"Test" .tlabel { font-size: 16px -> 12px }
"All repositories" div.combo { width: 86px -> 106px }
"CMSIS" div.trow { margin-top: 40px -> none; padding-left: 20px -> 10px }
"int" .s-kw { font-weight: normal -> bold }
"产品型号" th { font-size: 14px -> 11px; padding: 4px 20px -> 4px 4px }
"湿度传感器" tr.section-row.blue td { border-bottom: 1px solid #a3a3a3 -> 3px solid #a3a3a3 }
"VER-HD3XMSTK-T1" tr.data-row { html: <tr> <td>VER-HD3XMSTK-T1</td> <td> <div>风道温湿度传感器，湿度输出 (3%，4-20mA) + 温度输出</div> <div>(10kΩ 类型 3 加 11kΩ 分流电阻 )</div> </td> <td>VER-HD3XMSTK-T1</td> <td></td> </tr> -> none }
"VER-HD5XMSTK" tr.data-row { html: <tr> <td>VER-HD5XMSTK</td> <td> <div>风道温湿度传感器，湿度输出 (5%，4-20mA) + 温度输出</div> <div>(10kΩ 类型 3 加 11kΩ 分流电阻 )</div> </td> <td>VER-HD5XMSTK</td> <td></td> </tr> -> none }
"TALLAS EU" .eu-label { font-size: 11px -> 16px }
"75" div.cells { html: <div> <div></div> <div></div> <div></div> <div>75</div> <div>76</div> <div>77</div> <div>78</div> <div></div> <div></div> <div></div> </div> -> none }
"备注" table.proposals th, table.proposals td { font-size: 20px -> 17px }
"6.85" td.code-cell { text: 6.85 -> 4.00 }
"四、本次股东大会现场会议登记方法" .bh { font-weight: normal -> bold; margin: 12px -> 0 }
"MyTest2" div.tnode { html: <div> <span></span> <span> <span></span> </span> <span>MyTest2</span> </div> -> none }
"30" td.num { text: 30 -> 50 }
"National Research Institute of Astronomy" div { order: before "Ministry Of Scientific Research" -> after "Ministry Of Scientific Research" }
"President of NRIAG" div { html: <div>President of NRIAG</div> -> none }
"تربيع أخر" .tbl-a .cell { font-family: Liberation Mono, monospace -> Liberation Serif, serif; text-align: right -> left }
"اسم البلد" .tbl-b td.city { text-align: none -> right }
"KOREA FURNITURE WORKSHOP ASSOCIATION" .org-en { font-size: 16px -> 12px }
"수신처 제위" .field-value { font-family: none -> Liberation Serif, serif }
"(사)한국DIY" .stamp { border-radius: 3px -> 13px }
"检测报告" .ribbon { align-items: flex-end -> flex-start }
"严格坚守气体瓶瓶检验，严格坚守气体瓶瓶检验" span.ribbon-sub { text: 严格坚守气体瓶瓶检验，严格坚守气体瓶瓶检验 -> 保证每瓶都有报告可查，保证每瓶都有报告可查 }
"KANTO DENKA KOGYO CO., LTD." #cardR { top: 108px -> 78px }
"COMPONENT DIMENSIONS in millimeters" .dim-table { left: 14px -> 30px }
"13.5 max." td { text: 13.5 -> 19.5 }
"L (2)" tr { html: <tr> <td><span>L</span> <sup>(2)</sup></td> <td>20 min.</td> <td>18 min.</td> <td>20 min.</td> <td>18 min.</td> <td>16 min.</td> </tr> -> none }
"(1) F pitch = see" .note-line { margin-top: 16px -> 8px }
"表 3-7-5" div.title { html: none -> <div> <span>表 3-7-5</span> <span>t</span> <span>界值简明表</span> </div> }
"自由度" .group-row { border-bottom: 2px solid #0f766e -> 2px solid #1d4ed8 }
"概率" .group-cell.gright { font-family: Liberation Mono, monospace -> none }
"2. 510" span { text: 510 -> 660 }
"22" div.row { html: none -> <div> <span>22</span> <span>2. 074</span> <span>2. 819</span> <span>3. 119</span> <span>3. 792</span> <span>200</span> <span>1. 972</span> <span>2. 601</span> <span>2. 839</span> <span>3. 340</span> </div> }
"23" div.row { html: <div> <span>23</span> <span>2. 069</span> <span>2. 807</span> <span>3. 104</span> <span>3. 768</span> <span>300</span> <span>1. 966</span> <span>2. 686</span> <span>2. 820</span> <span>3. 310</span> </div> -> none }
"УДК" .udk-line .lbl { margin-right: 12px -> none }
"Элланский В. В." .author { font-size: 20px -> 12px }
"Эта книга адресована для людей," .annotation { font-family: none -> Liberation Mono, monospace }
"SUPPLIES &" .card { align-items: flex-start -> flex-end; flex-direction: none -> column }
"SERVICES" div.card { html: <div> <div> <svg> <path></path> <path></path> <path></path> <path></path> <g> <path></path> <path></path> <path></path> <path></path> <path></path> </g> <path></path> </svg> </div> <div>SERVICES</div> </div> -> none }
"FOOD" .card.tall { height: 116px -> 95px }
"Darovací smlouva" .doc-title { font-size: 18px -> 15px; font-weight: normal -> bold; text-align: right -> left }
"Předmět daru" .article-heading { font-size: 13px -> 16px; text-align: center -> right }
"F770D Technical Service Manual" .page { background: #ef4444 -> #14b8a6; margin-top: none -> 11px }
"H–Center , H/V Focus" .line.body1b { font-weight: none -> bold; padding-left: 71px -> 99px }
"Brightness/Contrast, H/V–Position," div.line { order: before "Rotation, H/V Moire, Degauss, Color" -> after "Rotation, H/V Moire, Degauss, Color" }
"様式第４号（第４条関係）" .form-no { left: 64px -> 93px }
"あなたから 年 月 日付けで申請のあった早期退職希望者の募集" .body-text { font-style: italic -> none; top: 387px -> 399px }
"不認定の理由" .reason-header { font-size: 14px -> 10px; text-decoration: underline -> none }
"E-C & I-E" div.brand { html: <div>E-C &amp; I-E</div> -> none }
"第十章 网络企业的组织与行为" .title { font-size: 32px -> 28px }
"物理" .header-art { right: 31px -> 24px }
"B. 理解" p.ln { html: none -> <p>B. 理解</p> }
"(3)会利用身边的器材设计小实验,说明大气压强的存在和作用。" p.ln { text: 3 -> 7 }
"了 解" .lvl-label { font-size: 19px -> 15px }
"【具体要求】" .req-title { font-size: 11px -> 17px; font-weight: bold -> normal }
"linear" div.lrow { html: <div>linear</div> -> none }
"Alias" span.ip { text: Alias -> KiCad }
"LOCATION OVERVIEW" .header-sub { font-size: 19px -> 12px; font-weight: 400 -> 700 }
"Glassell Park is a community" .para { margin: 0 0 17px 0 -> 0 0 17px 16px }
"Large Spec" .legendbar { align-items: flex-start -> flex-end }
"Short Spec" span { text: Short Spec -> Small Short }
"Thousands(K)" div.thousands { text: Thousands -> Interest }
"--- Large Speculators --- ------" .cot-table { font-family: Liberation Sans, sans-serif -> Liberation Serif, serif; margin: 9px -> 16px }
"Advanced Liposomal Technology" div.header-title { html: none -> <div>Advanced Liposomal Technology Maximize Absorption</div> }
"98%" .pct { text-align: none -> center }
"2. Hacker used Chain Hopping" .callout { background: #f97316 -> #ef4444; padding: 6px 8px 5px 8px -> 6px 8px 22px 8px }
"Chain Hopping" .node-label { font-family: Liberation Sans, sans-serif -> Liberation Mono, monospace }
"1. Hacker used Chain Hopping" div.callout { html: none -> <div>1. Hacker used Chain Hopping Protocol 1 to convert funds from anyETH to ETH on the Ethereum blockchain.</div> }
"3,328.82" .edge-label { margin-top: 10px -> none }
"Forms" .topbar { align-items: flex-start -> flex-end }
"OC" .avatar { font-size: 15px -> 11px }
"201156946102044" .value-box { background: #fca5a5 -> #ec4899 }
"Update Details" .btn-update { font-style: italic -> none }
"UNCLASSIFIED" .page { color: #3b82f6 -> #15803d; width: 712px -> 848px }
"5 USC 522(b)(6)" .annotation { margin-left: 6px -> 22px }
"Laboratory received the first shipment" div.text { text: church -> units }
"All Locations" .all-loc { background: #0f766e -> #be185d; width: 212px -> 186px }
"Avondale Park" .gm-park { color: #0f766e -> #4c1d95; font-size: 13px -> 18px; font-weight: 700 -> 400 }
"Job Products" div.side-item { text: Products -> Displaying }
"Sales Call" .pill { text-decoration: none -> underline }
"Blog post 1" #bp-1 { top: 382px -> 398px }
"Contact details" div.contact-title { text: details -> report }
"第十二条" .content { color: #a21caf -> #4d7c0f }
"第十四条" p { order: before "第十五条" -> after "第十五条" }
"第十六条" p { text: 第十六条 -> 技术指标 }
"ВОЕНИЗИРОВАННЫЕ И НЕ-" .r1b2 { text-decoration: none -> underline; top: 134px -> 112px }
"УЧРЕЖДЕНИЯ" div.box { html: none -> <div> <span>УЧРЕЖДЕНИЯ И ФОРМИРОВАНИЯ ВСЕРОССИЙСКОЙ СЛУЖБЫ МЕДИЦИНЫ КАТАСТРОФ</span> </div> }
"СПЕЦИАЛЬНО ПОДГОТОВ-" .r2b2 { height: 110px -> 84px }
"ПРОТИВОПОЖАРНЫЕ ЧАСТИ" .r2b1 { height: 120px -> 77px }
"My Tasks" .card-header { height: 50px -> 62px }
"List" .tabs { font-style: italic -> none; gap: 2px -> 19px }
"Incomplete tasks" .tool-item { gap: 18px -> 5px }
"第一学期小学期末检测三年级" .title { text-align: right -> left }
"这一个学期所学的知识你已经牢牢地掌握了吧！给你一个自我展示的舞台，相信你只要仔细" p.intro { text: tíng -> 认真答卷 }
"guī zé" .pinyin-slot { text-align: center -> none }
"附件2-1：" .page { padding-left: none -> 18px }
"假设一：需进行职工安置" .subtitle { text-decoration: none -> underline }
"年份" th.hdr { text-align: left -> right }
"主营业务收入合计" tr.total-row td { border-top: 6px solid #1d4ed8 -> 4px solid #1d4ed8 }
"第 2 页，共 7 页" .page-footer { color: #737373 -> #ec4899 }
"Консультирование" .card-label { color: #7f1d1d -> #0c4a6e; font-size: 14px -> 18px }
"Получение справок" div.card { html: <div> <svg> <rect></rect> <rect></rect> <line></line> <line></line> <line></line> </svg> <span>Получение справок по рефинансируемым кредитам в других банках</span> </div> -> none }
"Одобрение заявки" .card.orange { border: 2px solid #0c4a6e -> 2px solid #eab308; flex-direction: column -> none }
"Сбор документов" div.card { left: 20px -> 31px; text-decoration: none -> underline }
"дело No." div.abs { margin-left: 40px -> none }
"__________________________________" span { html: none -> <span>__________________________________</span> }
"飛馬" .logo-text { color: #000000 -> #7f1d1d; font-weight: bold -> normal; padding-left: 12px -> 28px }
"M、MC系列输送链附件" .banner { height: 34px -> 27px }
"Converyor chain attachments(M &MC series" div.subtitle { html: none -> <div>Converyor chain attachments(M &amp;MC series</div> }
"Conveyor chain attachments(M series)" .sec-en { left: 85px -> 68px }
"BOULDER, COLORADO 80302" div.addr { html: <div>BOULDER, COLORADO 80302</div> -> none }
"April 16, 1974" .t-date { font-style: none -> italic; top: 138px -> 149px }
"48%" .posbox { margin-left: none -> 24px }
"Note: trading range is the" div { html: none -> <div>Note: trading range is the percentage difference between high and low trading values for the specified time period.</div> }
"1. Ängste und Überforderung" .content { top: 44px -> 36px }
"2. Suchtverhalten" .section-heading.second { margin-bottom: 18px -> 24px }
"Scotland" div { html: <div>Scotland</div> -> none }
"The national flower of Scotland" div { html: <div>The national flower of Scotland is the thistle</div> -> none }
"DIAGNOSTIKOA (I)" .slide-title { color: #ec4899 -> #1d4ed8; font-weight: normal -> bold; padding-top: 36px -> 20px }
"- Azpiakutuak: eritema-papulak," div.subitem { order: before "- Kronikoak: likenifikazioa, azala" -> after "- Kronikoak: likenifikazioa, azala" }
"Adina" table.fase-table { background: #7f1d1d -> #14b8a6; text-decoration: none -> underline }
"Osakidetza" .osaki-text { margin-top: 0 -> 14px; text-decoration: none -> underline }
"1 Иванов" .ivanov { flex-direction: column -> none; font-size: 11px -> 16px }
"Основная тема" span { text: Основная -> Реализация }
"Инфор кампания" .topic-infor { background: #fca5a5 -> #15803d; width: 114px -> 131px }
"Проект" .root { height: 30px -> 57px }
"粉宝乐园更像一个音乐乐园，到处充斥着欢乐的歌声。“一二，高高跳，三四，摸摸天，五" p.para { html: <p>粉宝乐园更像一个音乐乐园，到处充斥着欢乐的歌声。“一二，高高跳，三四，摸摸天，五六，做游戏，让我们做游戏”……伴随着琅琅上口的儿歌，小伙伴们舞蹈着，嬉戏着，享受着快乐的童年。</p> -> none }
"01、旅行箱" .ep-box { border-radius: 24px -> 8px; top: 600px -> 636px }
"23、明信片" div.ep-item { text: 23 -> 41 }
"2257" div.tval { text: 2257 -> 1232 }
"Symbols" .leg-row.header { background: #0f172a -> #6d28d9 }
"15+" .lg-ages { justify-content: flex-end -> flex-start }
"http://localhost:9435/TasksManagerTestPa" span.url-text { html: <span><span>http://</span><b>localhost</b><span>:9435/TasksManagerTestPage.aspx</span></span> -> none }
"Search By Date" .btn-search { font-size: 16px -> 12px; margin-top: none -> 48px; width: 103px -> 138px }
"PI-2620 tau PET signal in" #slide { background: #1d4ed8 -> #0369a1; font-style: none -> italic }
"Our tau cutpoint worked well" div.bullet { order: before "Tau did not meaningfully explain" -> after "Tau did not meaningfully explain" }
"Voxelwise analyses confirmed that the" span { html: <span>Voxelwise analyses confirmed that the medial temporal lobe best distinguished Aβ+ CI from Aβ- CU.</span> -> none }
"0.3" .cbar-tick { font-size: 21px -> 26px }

EXERCISE INSTRUCTIONS
After reading through the material, report every line that holds "slide".

ANSWER SECTION
"DIAGNOSTIKOA (I)" .slide-title { color: #ec4899 -> #1d4ed8; font-weight: normal -> bold; padding-top: 36px -> 20px }
"PI-2620 tau PET signal in" #slide { background: #1d4ed8 -> #0369a1; font-style: none -> italic }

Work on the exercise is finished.